# Sentence Classification with BERT

In this lab we turn a pre-trained BERT model into a trainable Keras layer and apply it to the semeval 2017 task 4 subtask B that we tackled in lab 5. BERT (Bidirectional Embedding Representations from Transformers) is a new model for pre-training language representations that obtains state-of-the-art results on many NLP tasks. We demonstrate how to integrate BERT as a custom Keras layer to simplify model prototyping using huggingface. In this lab, you will learn: 

1) How to use the huggingface package.

2) How to integrate BERT in our previous model. 

3) How to use the TPU from Colab. (Note: Running the BERT on the CPU would be very slow. Thus we recommend you to do this lab on Colab based on TPU provided by Google.)

In [None]:
import keras
import numpy as np
from keras.layers import Lambda, GlobalAveragePooling1D, Dense, Embedding
from keras import backend as K
from keras.models import Sequential
import matplotlib.pyplot as plt

from keras.layers import LSTM, RNN, Dropout, Input, LeakyReLU, Bidirectional,Conv1D, GlobalMaxPooling1D
from keras.layers.core import Dense
from keras.models import Model
from keras.utils import plot_model


Before we start, we should install the huggingface transformer package. You can find the doc from its [website](https://huggingface.co/transformers/index.html).

In [None]:
pip install transformers

## Preprocessing and Tokenization

In this lab we will use DistilBERT instead of BERT: DistilBERT is a small, fast, cheap and light Transformer model trained by distilling BERT base. It has 40% less parameters than bert-base-uncased, and runs 60% faster, while preserving over 95% of BERT’s performance as measured on the GLUE language understanding benchmark.

It is easy to switch between DistilBERT and BERT using the huggingface transformer package. This huggingface package provides many pre-trained and pre-built models that are easy to use via a few lines of code.

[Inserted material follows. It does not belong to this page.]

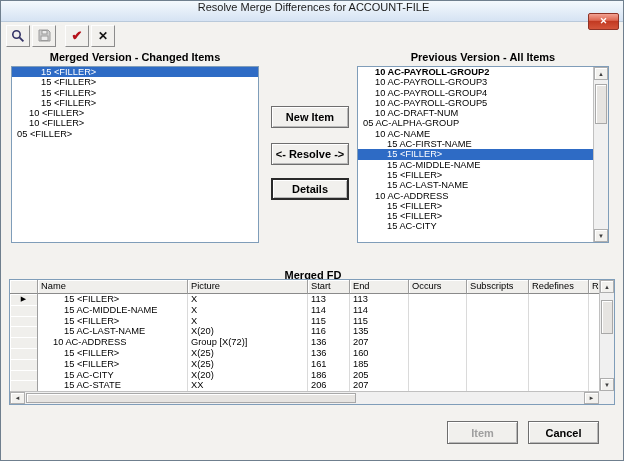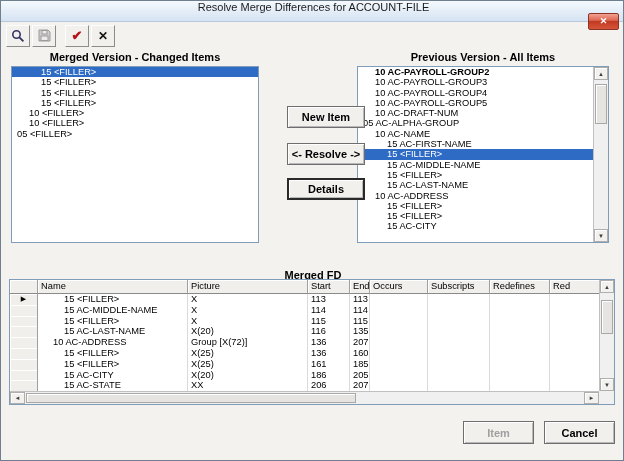"New Item" .btn { margin-left: 16px -> none }
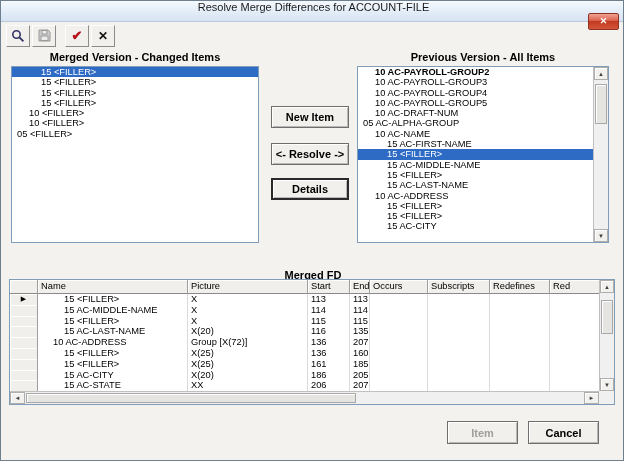"End" .c-end { width: 20px -> 59px }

Before using DistilBERT or BERT, we need a tokenizer. Generally speaking, every BERT related model has its own tokenizer, trained for that model (see this week's lecture video on sub-word tokenization). 
We can get the DistilBERT tokenizer from **DistilBertTokenizer.from_pretrained** function.

In [None]:
from transformers import DistilBertTokenizer, RobertaTokenizer 
import tqdm
distil_bert = 'distilbert-base-uncased' # Pick any desired pre-trained model

# Defining DistilBERT tokonizer
tokenizer = DistilBertTokenizer.from_pretrained(distil_bert, do_lower_case=True, add_special_tokens=True,
                                                max_length=128, pad_to_max_length=True)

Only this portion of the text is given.